▶ [Source material]:
-*-*-

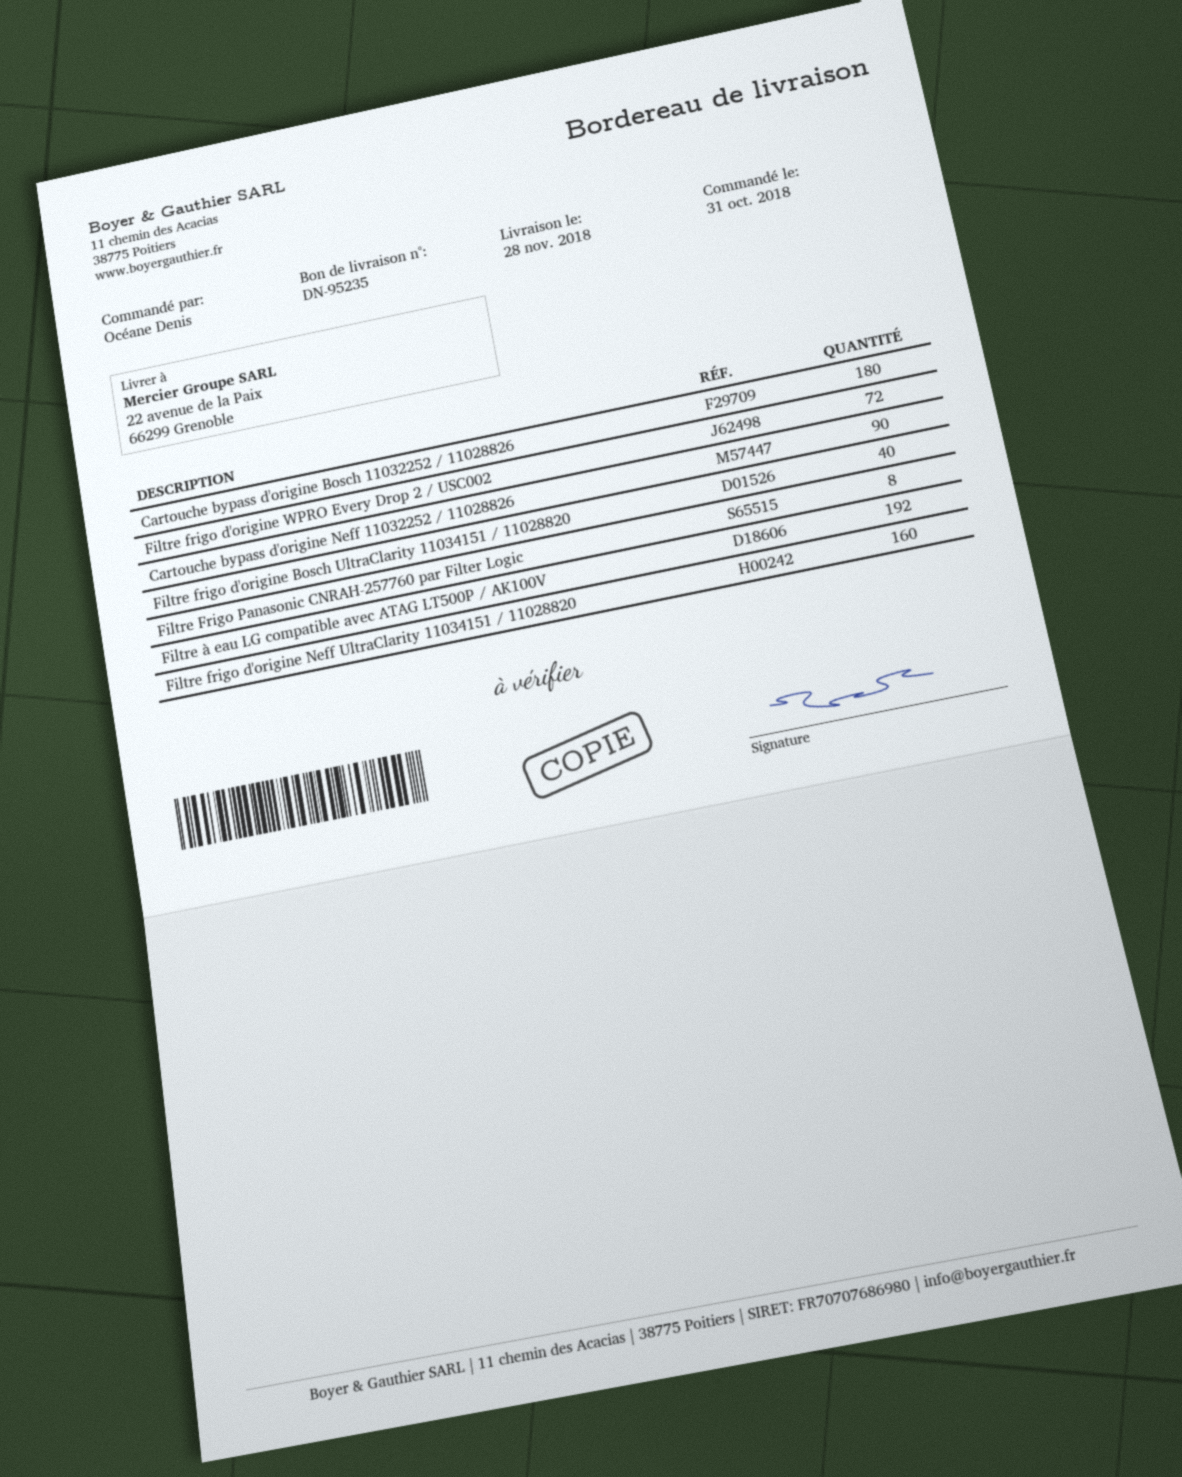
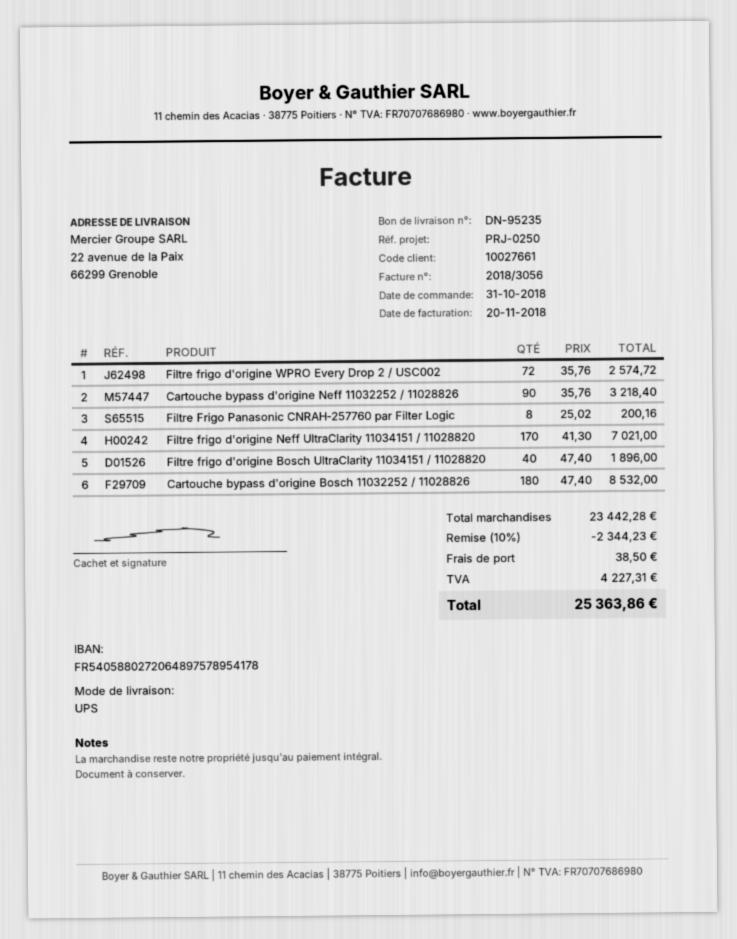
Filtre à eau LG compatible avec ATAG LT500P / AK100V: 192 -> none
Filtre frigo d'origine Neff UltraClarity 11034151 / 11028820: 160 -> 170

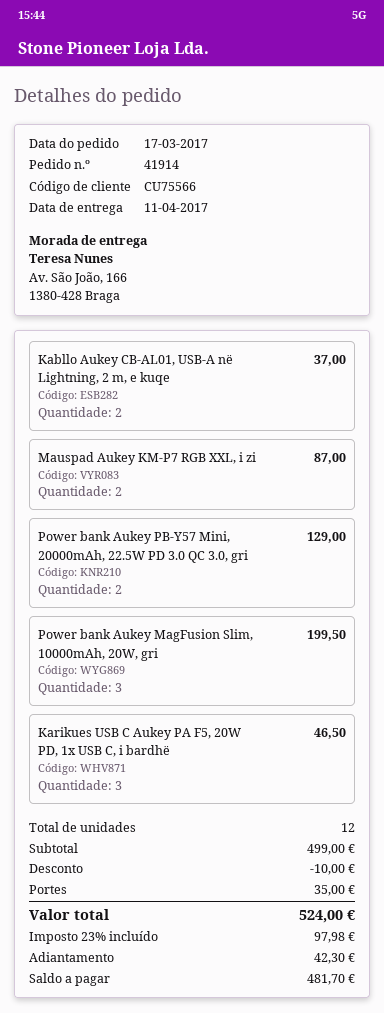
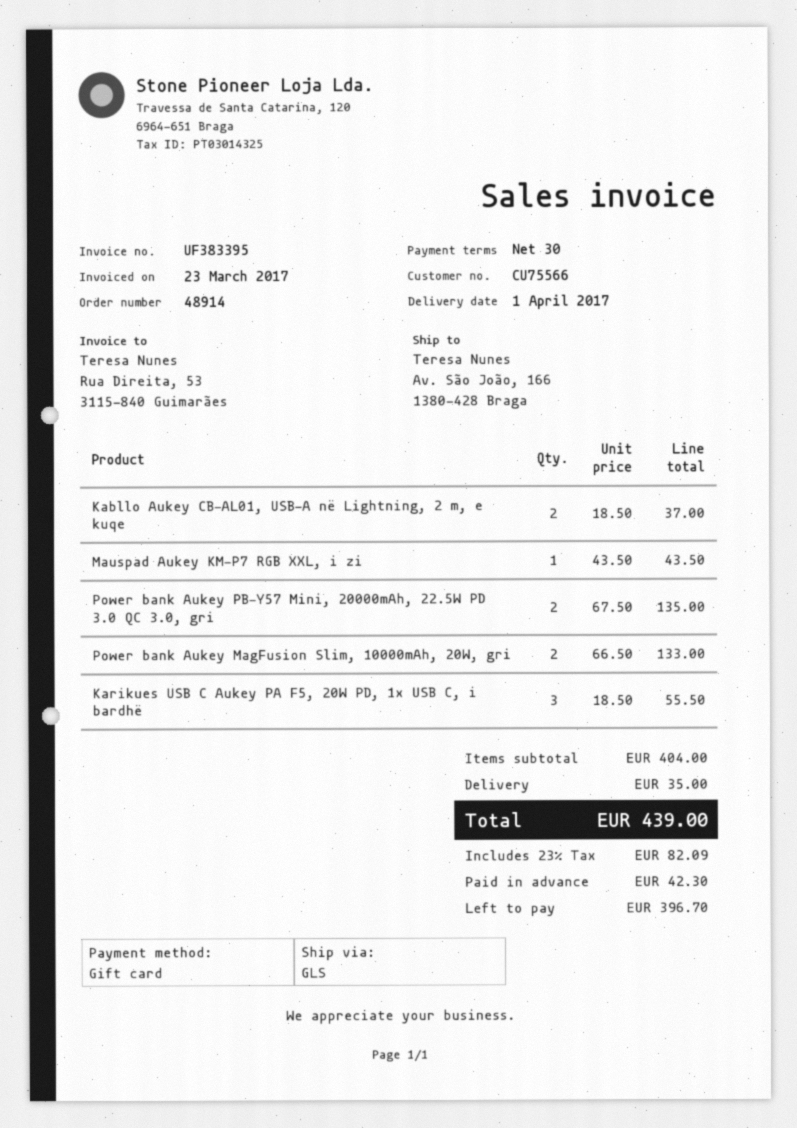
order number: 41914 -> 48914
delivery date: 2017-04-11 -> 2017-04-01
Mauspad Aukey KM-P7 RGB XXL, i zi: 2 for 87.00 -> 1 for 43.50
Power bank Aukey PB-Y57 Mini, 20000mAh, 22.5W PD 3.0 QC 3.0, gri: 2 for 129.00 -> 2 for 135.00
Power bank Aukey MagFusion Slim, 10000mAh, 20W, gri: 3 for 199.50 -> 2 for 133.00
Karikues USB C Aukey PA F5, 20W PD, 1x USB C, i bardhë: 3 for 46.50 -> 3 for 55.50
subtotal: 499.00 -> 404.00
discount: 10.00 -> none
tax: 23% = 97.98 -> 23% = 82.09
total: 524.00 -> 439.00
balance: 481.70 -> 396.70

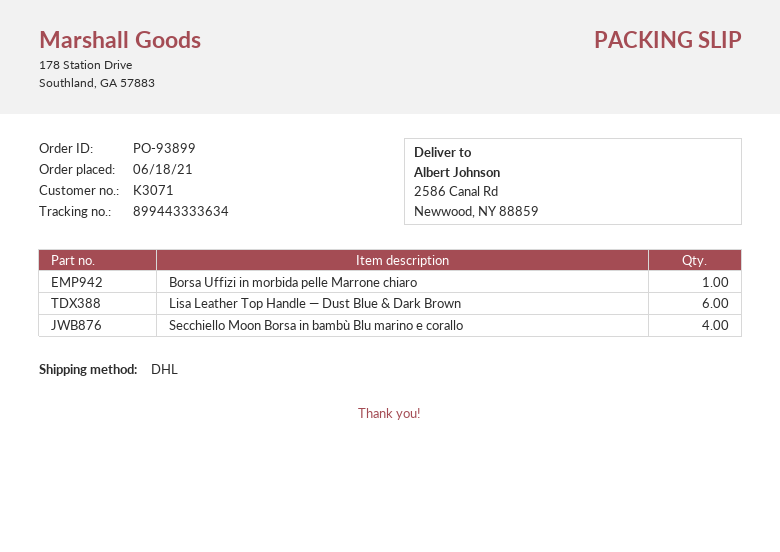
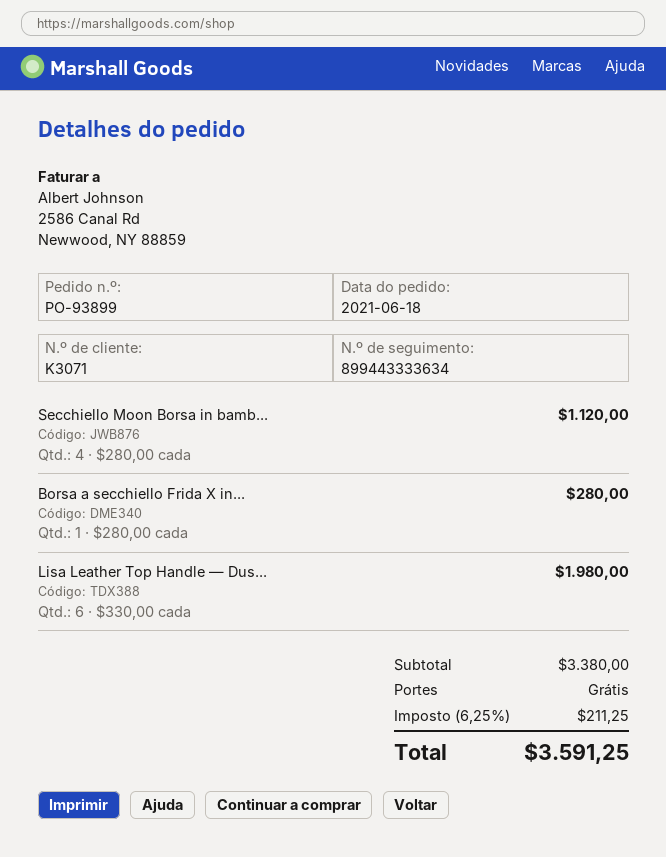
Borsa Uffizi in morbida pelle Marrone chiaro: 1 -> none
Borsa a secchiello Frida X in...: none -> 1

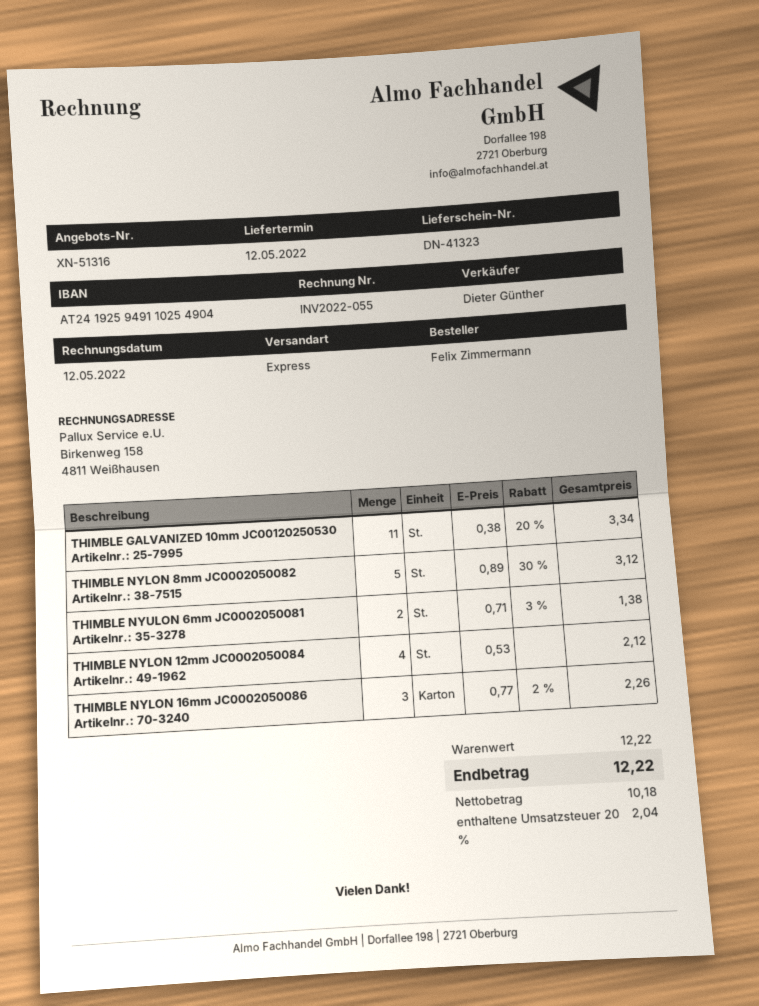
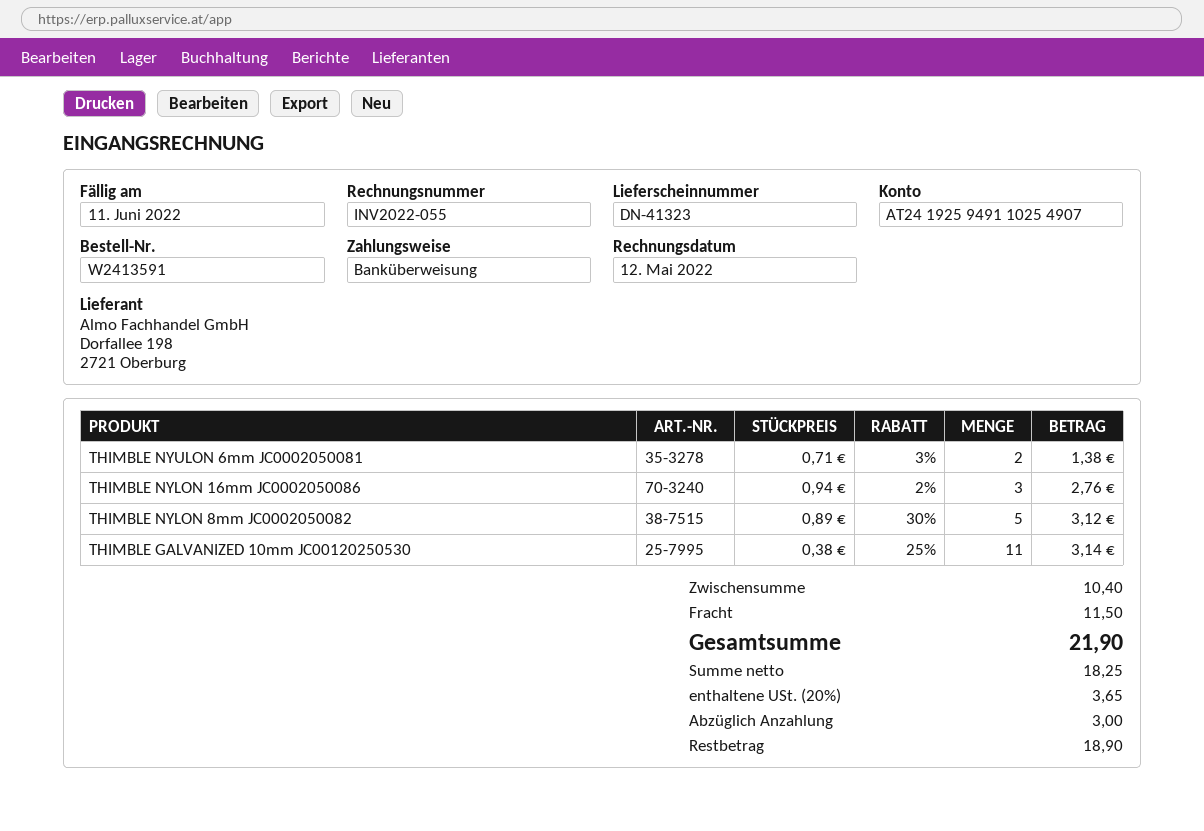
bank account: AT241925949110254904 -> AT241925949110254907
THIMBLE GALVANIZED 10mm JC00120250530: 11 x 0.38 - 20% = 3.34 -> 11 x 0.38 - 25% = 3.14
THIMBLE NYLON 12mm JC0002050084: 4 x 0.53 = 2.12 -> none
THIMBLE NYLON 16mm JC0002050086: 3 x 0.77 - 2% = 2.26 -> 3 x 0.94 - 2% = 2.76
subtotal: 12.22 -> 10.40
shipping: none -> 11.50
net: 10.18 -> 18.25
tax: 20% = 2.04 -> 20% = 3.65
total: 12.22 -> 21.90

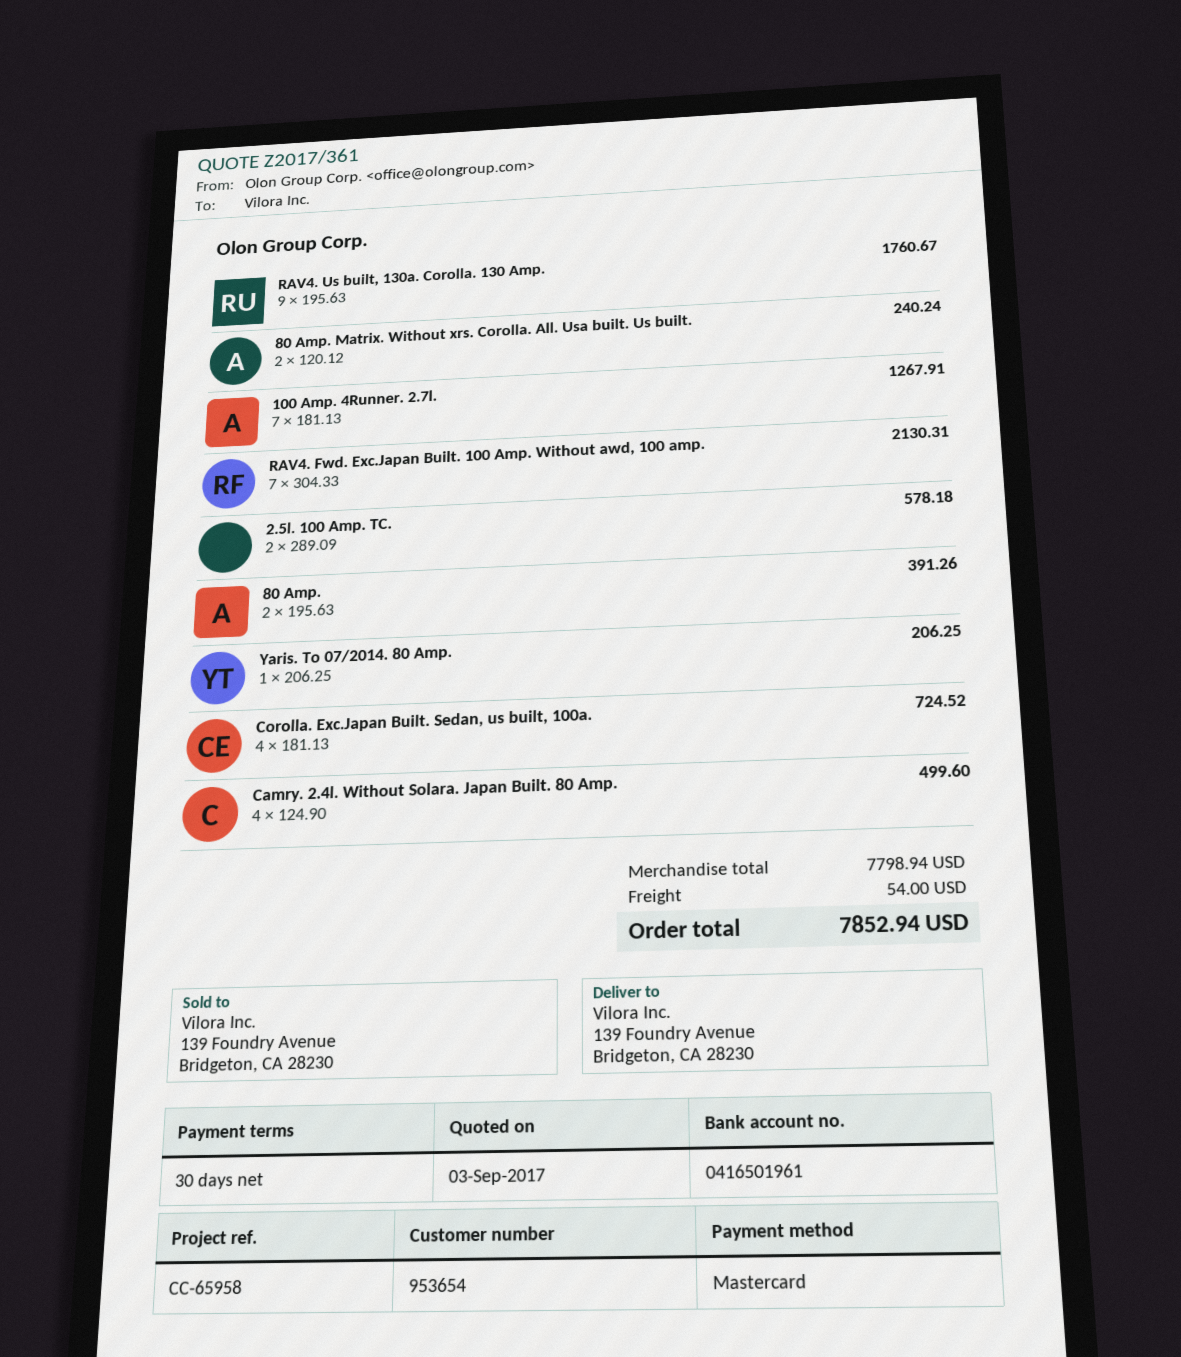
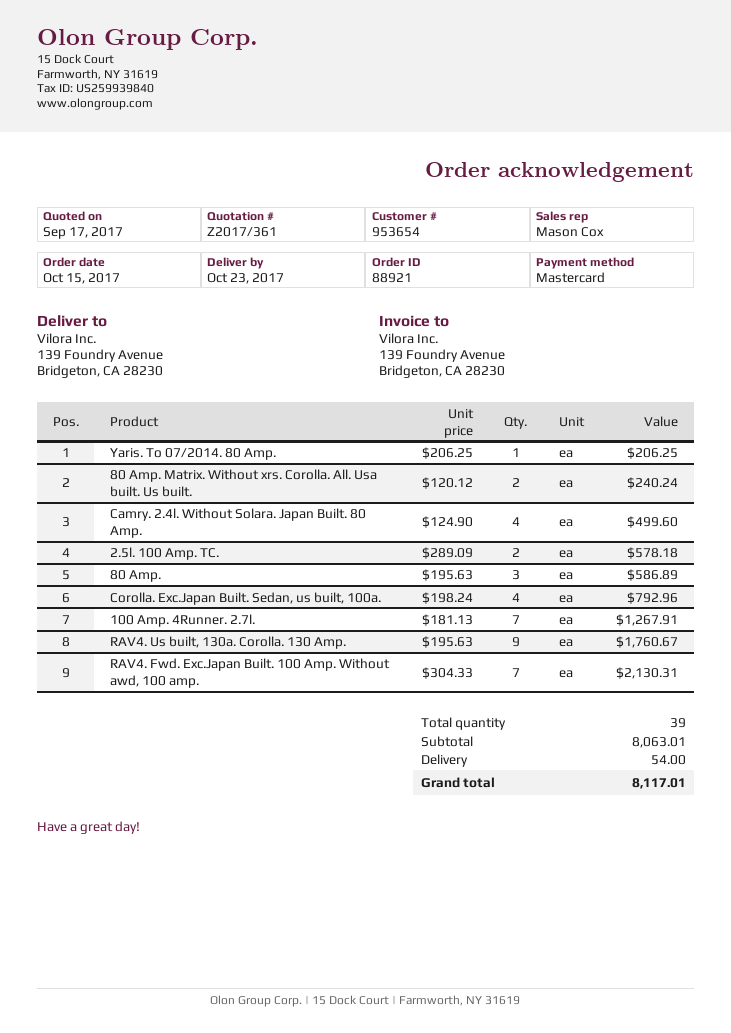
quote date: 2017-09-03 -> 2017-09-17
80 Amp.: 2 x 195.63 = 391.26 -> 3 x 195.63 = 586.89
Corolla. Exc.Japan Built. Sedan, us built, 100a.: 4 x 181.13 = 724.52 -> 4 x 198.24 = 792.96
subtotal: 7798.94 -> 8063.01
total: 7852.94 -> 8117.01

-*-*-

▶ [Task instructions]:
Working from the line with "tax: 20% = 2.04 -> 20% = 3.65" to the last line of the material above, repeat each line exactly and leave out the pictures.

▶ [Exercise output]:
tax: 20% = 2.04 -> 20% = 3.65
total: 12.22 -> 21.90

quote date: 2017-09-03 -> 2017-09-17
80 Amp.: 2 x 195.63 = 391.26 -> 3 x 195.63 = 586.89
Corolla. Exc.Japan Built. Sedan, us built, 100a.: 4 x 181.13 = 724.52 -> 4 x 198.24 = 792.96
subtotal: 7798.94 -> 8063.01
total: 7852.94 -> 8117.01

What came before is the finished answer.